• _Activity_
A line below contains "relative; z-index: 1;", and a later one contains "absolute; left: 291px;". Repeat both, with every line between them, exactly.

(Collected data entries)
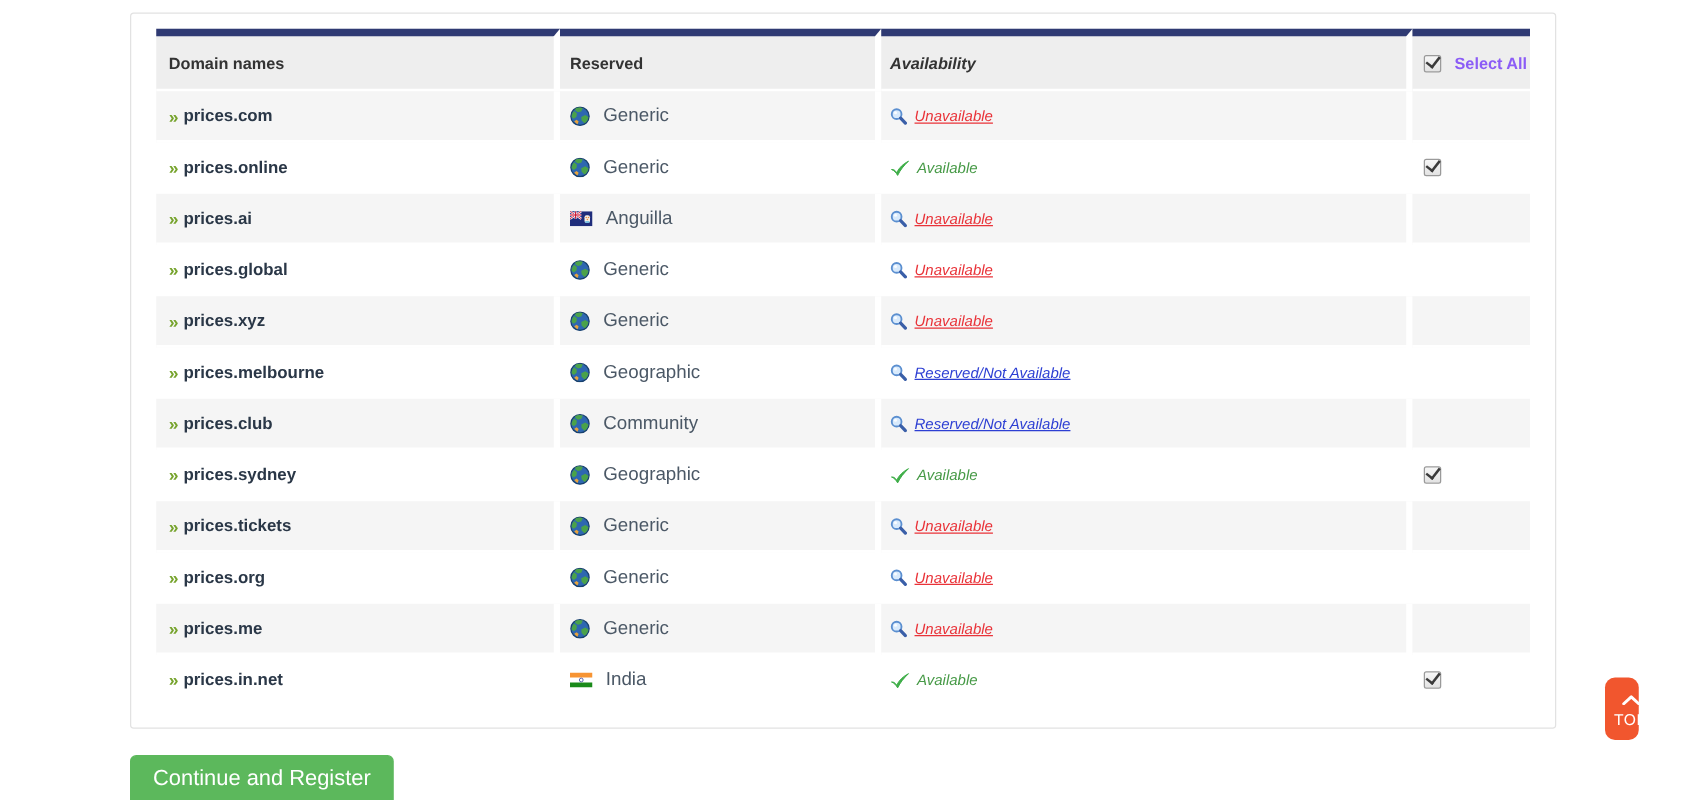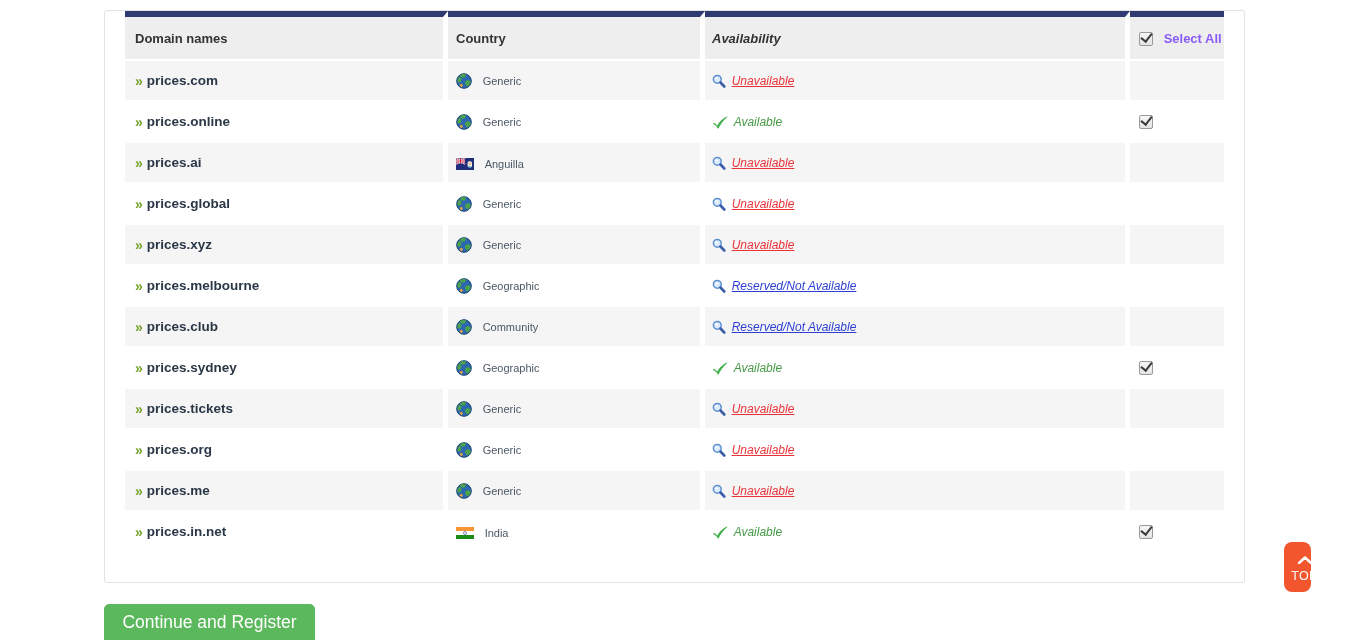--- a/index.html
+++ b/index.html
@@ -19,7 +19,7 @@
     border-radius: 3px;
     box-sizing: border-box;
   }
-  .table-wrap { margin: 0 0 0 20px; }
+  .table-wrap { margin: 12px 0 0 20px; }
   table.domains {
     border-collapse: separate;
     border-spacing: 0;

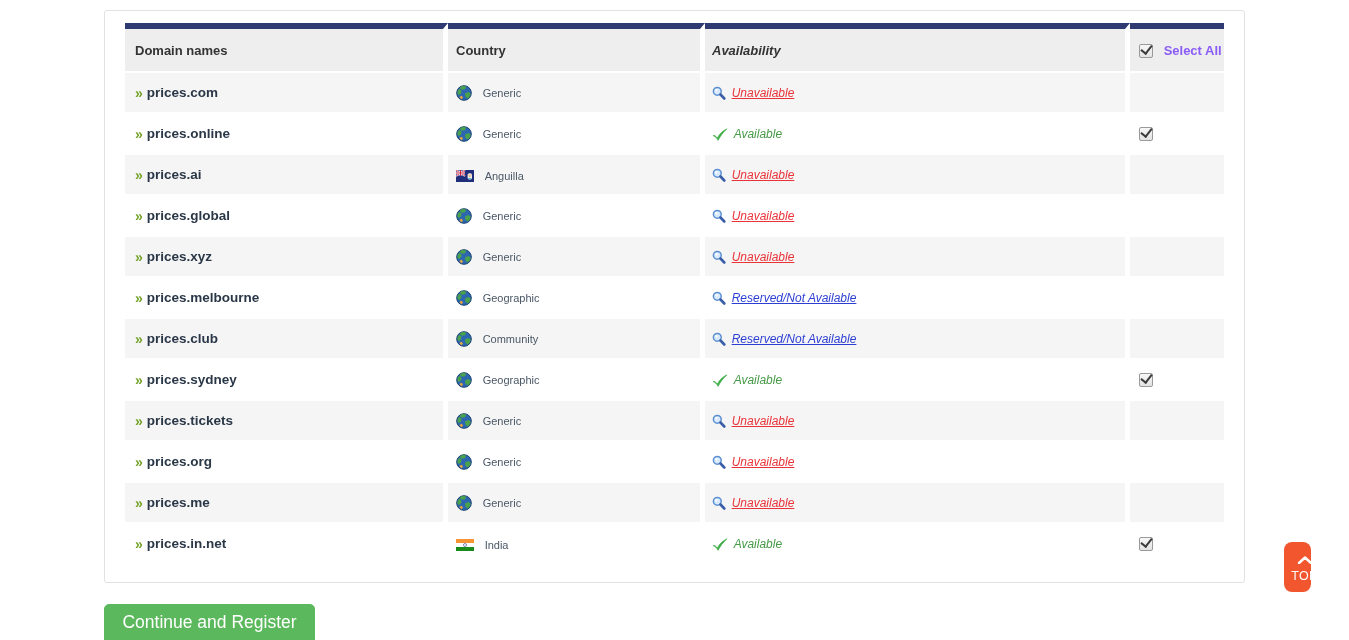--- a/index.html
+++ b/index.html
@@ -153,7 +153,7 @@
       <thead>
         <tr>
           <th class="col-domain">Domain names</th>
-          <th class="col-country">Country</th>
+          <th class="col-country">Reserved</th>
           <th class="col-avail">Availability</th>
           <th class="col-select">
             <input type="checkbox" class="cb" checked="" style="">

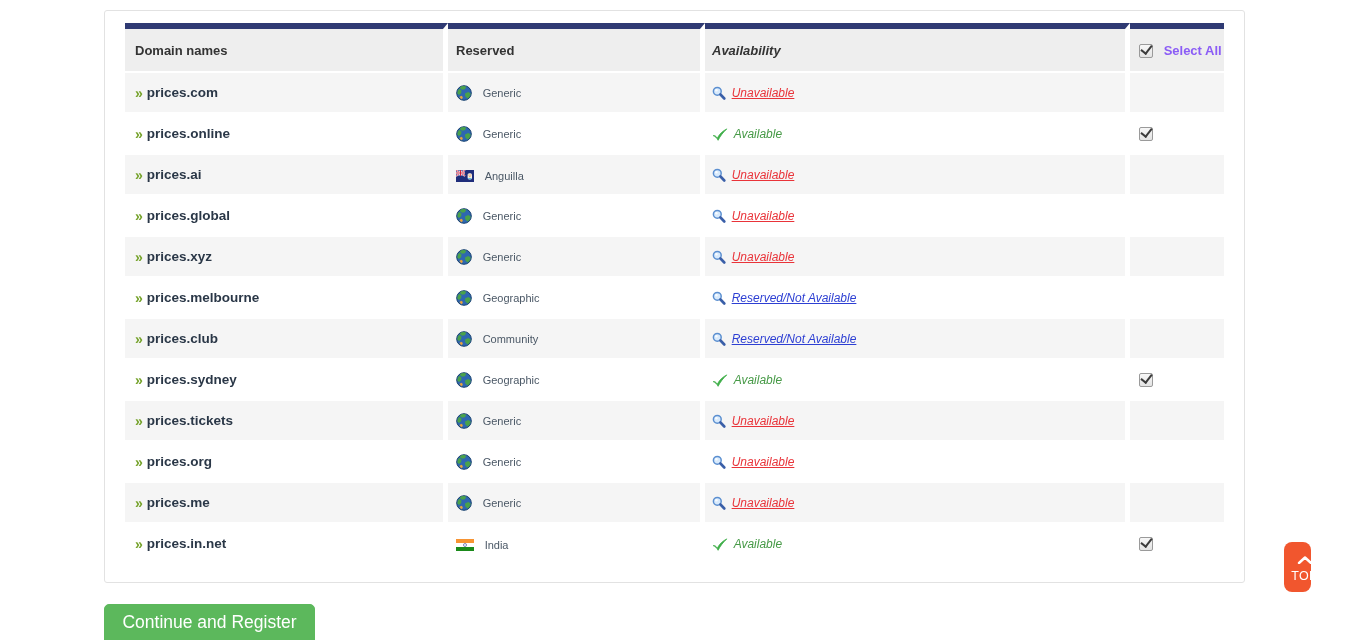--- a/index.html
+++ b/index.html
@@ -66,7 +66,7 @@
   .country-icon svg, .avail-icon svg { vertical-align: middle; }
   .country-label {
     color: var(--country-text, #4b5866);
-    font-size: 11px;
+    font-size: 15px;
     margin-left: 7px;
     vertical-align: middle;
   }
==
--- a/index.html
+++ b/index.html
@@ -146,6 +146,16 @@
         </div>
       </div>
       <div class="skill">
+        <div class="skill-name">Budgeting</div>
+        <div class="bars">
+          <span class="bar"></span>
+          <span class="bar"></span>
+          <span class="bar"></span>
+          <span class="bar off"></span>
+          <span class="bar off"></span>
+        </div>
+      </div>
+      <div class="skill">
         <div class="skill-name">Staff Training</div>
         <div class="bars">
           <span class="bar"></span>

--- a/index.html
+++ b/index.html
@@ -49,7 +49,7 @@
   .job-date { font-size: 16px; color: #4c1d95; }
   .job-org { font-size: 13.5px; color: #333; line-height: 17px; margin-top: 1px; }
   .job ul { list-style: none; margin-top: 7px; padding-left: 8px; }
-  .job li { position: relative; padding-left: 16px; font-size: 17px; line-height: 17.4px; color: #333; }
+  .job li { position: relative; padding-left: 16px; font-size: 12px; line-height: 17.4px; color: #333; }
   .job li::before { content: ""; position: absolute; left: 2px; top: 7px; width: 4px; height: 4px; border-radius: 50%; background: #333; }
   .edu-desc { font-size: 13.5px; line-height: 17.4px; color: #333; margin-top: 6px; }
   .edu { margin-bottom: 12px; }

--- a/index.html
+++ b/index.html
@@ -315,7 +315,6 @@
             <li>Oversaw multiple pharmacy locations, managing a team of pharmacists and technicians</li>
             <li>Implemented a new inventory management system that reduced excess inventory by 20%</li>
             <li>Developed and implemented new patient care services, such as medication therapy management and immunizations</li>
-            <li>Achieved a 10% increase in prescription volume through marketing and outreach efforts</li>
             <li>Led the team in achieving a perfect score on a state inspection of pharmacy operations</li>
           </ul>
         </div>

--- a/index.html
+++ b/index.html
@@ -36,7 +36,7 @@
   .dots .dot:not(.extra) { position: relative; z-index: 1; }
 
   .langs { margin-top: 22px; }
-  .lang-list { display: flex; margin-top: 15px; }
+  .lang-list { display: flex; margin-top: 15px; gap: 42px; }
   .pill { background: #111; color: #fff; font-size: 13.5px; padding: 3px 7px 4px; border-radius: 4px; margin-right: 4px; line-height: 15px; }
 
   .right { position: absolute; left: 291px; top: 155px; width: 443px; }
* * *
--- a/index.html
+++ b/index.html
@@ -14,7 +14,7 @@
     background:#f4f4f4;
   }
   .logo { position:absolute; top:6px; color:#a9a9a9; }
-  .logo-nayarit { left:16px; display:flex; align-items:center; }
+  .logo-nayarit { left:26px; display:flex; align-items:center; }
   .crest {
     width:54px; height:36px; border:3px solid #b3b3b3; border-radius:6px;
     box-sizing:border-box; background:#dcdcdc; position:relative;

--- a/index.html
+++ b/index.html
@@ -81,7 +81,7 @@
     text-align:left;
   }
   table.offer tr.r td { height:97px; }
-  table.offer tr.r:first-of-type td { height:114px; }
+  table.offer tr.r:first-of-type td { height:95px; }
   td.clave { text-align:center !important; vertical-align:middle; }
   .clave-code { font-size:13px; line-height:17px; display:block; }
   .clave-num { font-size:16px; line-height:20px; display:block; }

• _Answer to the exercise_
   .dots .dot:not(.extra) { position: relative; z-index: 1; }
 
   .langs { margin-top: 22px; }
-  .lang-list { display: flex; margin-top: 15px; }
+  .lang-list { display: flex; margin-top: 15px; gap: 42px; }
   .pill { background: #111; color: #fff; font-size: 13.5px; padding: 3px 7px 4px; border-radius: 4px; margin-right: 4px; line-height: 15px; }
 
   .right { position: absolute; left: 291px; top: 155px; width: 443px; }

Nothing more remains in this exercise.